Democrats in charge of the process appeared likely to retain tough restrictions on banks' trading and investment activities that could crimp profits. JPMorgan Chase & Co was the biggest drag on the Dow, falling 2.8 percent to $37.81 as the KBW bank index <.BKX> lost 2.1 percent.
A drop in initial jobless claims and a rise in long-lasting manufactured goods provided some comfort, but the reports were not enough to offset jitters after recent weak economic news, including Wednesday's sharp decline in new home sales. The Federal Reserve's gloomier statement about the economy underscored concerns.
What's on everyone's mind is a potential double dip, said Ryan Detrick, senior technical strategist at Schaeffer's Investment Research in Cincinnati, Ohio.

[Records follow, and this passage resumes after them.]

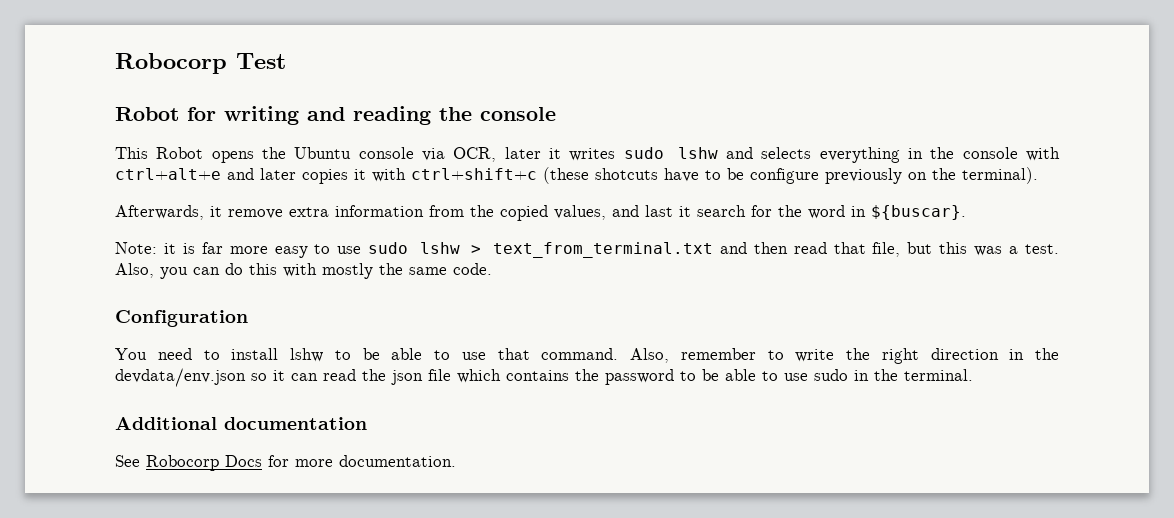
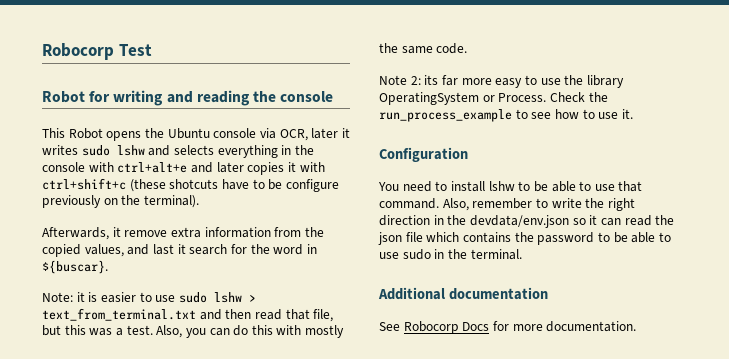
- Note: it is far more easy to use sudo lshw > text_from_terminal.txt and then read that file, but this was a test.
+ Note: it is easier to use sudo lshw > text_from_terminal.txt and then read that file, but this was a test.
+ Note 2: its far more easy to use the library OperatingSystem or Process. Check the run_process_example to see how to use it.

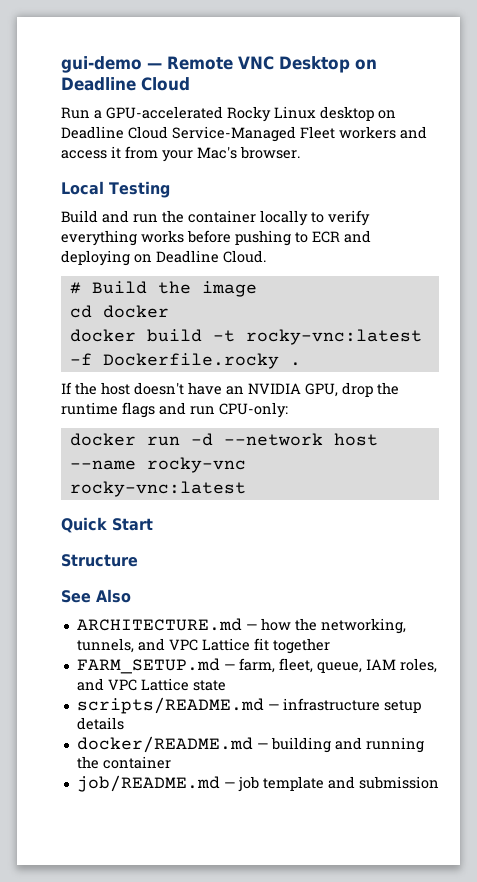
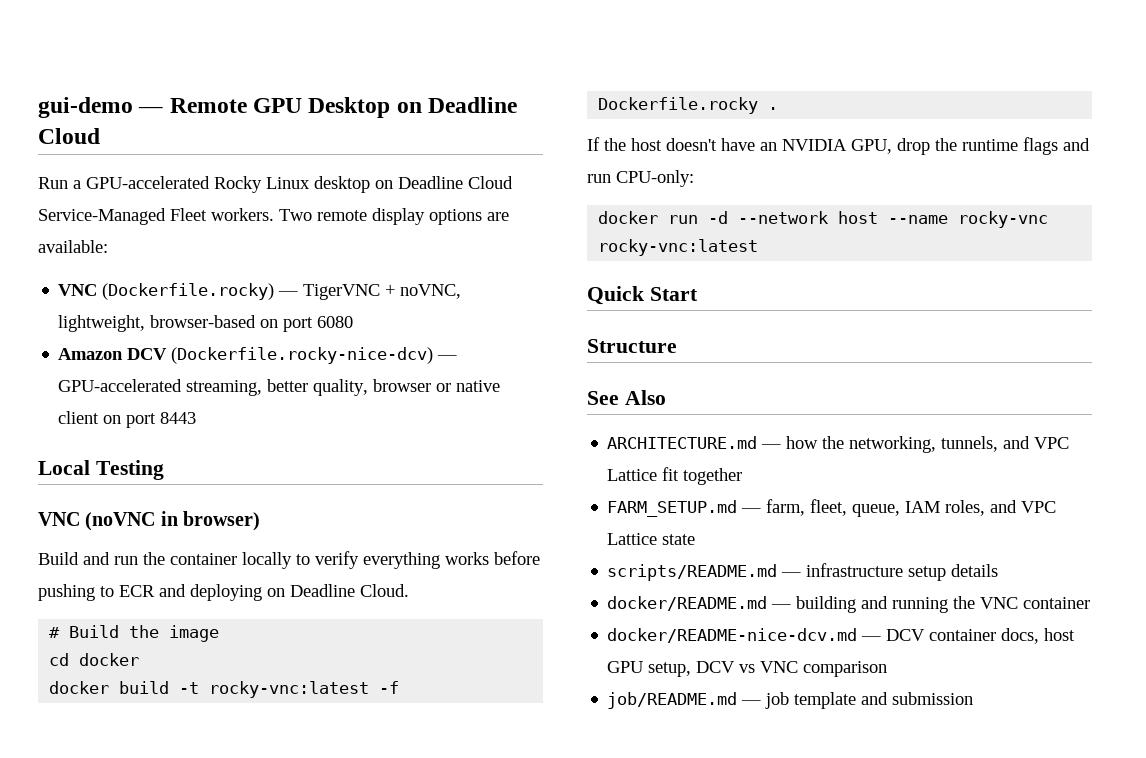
- gui-demo — Remote VNC Desktop on Deadline Cloud
+ gui-demo — Remote GPU Desktop on Deadline Cloud
- Run a GPU-accelerated Rocky Linux desktop on Deadline Cloud Service-Managed Fleet workers and access it from your Mac's browser.
+ Run a GPU-accelerated Rocky Linux desktop on Deadline Cloud Service-Managed Fleet workers. Two remote display options are available:
+ VNC (Dockerfile.rocky) — TigerVNC + noVNC, lightweight, browser-based on port 6080
+ Amazon DCV (Dockerfile.rocky-nice-dcv) — GPU-accelerated streaming, better quality, browser or native client on port 8443
  Local Testing
+ VNC (noVNC in browser)
- docker/README.md — building and running the container
+ docker/README.md — building and running the VNC container
+ docker/README-nice-dcv.md — DCV container docs, host GPU setup, DCV vs VNC comparison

There's still uncertainty in the financial reform bill ... Until that's resolved and we have a more clear-cut idea of what's going to happen, that uncertainty will probably lead to continued relative weakness.
The Dow Jones industrial average <.DJI> dropped 76.41 points, or 0.74 percent, to 10,222.03. The Standard & Poor's 500 Index <.SPX> fell 9.05 points, or 0.83 percent, to 1,082.99. The Nasdaq Composite Index <.IXIC> shed 17.62 points, or 0.78 percent, to 2,236.61.

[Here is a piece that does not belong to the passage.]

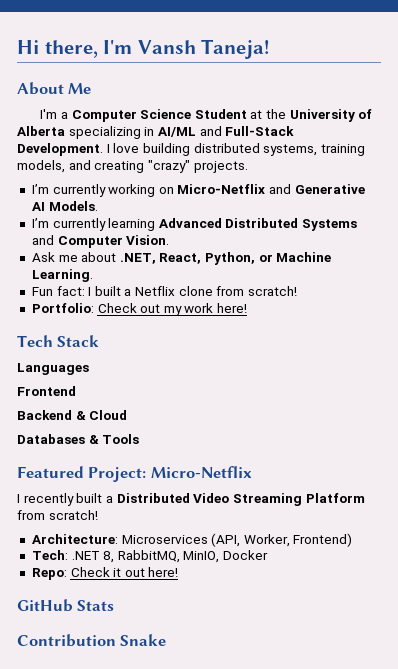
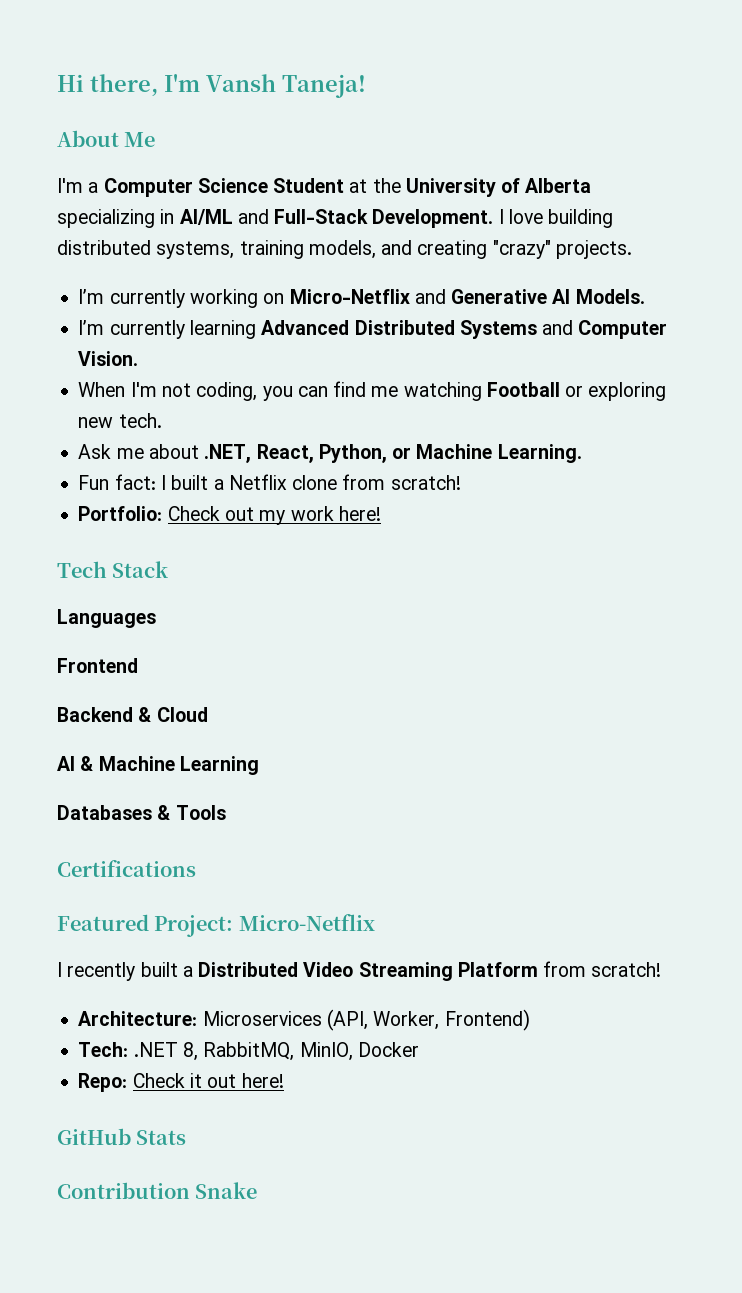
+ When I'm not coding, you can find me watching Football or exploring new tech.
+ AI & Machine Learning
+ Certifications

In a bearish technical sign, the S&P opened below its 14-day moving average and breached a key level as it punched through 1,083, the 23.6 percent Fibonacci retracement of the slide from its 2010 high in April to the year's low earlier this month.
Shares of Nike Inc tumbled 3.6 percent to $69.89 after the footwear and clothing maker cautioned that the strong dollar and higher costs would weigh on earnings and sales.
Pfizer Inc lost 1.8 percent to $14.62 after it suspended clinical trials of its experimental arthritis drug.